[Before-and-after change records]
* * * * * * * * *

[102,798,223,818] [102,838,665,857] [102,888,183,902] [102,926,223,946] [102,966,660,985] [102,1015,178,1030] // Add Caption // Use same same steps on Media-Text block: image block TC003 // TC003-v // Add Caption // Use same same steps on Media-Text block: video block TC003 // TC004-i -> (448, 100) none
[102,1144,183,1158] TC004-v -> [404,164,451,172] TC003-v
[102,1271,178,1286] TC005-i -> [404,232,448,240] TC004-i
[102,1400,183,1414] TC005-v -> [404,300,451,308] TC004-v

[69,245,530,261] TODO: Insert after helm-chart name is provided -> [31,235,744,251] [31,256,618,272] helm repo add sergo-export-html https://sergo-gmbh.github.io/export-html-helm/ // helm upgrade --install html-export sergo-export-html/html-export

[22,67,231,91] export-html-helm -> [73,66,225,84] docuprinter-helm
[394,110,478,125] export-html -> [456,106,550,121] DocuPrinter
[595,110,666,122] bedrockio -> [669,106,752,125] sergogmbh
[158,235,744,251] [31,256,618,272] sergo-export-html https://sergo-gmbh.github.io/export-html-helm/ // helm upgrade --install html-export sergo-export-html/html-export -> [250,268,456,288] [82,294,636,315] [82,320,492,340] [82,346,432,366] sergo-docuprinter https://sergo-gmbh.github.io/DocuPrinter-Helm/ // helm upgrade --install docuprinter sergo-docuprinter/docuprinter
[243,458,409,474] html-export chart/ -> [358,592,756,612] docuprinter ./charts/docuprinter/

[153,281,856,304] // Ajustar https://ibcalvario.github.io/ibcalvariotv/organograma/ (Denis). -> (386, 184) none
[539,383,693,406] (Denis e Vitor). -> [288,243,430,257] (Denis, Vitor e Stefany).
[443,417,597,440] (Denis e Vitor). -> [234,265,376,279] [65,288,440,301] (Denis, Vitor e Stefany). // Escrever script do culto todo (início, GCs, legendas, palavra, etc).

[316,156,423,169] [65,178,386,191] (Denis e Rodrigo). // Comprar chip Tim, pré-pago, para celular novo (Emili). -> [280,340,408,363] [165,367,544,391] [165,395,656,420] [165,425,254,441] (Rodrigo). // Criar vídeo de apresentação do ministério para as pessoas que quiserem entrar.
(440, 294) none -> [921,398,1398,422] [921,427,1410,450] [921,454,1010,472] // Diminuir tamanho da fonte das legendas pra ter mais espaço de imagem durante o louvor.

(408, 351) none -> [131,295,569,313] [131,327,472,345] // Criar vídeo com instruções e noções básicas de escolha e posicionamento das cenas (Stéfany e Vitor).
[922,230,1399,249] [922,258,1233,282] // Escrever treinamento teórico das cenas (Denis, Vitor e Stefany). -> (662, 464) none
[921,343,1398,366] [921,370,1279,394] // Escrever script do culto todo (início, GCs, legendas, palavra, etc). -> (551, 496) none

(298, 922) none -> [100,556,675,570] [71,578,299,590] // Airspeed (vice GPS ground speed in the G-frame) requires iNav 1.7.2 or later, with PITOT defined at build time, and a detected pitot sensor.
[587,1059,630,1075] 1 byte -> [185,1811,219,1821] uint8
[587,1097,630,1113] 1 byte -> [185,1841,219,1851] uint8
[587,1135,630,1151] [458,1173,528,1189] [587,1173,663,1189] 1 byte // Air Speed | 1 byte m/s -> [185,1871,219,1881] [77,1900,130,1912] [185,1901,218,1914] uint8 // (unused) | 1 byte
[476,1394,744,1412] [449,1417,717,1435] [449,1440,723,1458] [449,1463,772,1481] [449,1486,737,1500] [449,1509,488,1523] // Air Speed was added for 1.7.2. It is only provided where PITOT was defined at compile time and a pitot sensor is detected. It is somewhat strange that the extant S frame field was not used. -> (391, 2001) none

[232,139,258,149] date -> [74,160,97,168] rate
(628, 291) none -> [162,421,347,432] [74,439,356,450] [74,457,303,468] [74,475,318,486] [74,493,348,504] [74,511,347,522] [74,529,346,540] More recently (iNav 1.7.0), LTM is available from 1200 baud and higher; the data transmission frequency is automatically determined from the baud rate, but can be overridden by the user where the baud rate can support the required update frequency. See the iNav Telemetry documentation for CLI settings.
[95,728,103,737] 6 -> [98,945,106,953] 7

* * * * * * * * *

TASK GOAL - Each entry must appear again in the answer exactly as written.

SOLUTION TO THIS TASK -
[102,798,223,818] [102,838,665,857] [102,888,183,902] [102,926,223,946] [102,966,660,985] [102,1015,178,1030] // Add Caption // Use same same steps on Media-Text block: image block TC003 // TC003-v // Add Caption // Use same same steps on Media-Text block: video block TC003 // TC004-i -> (448, 100) none
[102,1144,183,1158] TC004-v -> [404,164,451,172] TC003-v
[102,1271,178,1286] TC005-i -> [404,232,448,240] TC004-i
[102,1400,183,1414] TC005-v -> [404,300,451,308] TC004-v

[69,245,530,261] TODO: Insert after helm-chart name is provided -> [31,235,744,251] [31,256,618,272] helm repo add sergo-export-html https://sergo-gmbh.github.io/export-html-helm/ // helm upgrade --install html-export sergo-export-html/html-export

[22,67,231,91] export-html-helm -> [73,66,225,84] docuprinter-helm
[394,110,478,125] export-html -> [456,106,550,121] DocuPrinter
[595,110,666,122] bedrockio -> [669,106,752,125] sergogmbh
[158,235,744,251] [31,256,618,272] sergo-export-html https://sergo-gmbh.github.io/export-html-helm/ // helm upgrade --install html-export sergo-export-html/html-export -> [250,268,456,288] [82,294,636,315] [82,320,492,340] [82,346,432,366] sergo-docuprinter https://sergo-gmbh.github.io/DocuPrinter-Helm/ // helm upgrade --install docuprinter sergo-docuprinter/docuprinter
[243,458,409,474] html-export chart/ -> [358,592,756,612] docuprinter ./charts/docuprinter/

[153,281,856,304] // Ajustar https://ibcalvario.github.io/ibcalvariotv/organograma/ (Denis). -> (386, 184) none
[539,383,693,406] (Denis e Vitor). -> [288,243,430,257] (Denis, Vitor e Stefany).
[443,417,597,440] (Denis e Vitor). -> [234,265,376,279] [65,288,440,301] (Denis, Vitor e Stefany). // Escrever script do culto todo (início, GCs, legendas, palavra, etc).

[316,156,423,169] [65,178,386,191] (Denis e Rodrigo). // Comprar chip Tim, pré-pago, para celular novo (Emili). -> [280,340,408,363] [165,367,544,391] [165,395,656,420] [165,425,254,441] (Rodrigo). // Criar vídeo de apresentação do ministério para as pessoas que quiserem entrar.
(440, 294) none -> [921,398,1398,422] [921,427,1410,450] [921,454,1010,472] // Diminuir tamanho da fonte das legendas pra ter mais espaço de imagem durante o louvor.

(408, 351) none -> [131,295,569,313] [131,327,472,345] // Criar vídeo com instruções e noções básicas de escolha e posicionamento das cenas (Stéfany e Vitor).
[922,230,1399,249] [922,258,1233,282] // Escrever treinamento teórico das cenas (Denis, Vitor e Stefany). -> (662, 464) none
[921,343,1398,366] [921,370,1279,394] // Escrever script do culto todo (início, GCs, legendas, palavra, etc). -> (551, 496) none

(298, 922) none -> [100,556,675,570] [71,578,299,590] // Airspeed (vice GPS ground speed in the G-frame) requires iNav 1.7.2 or later, with PITOT defined at build time, and a detected pitot sensor.
[587,1059,630,1075] 1 byte -> [185,1811,219,1821] uint8
[587,1097,630,1113] 1 byte -> [185,1841,219,1851] uint8
[587,1135,630,1151] [458,1173,528,1189] [587,1173,663,1189] 1 byte // Air Speed | 1 byte m/s -> [185,1871,219,1881] [77,1900,130,1912] [185,1901,218,1914] uint8 // (unused) | 1 byte
[476,1394,744,1412] [449,1417,717,1435] [449,1440,723,1458] [449,1463,772,1481] [449,1486,737,1500] [449,1509,488,1523] // Air Speed was added for 1.7.2. It is only provided where PITOT was defined at compile time and a pitot sensor is detected. It is somewhat strange that the extant S frame field was not used. -> (391, 2001) none

[232,139,258,149] date -> [74,160,97,168] rate
(628, 291) none -> [162,421,347,432] [74,439,356,450] [74,457,303,468] [74,475,318,486] [74,493,348,504] [74,511,347,522] [74,529,346,540] More recently (iNav 1.7.0), LTM is available from 1200 baud and higher; the data transmission frequency is automatically determined from the baud rate, but can be overridden by the user where the baud rate can support the required update frequency. See the iNav Telemetry documentation for CLI settings.
[95,728,103,737] 6 -> [98,945,106,953] 7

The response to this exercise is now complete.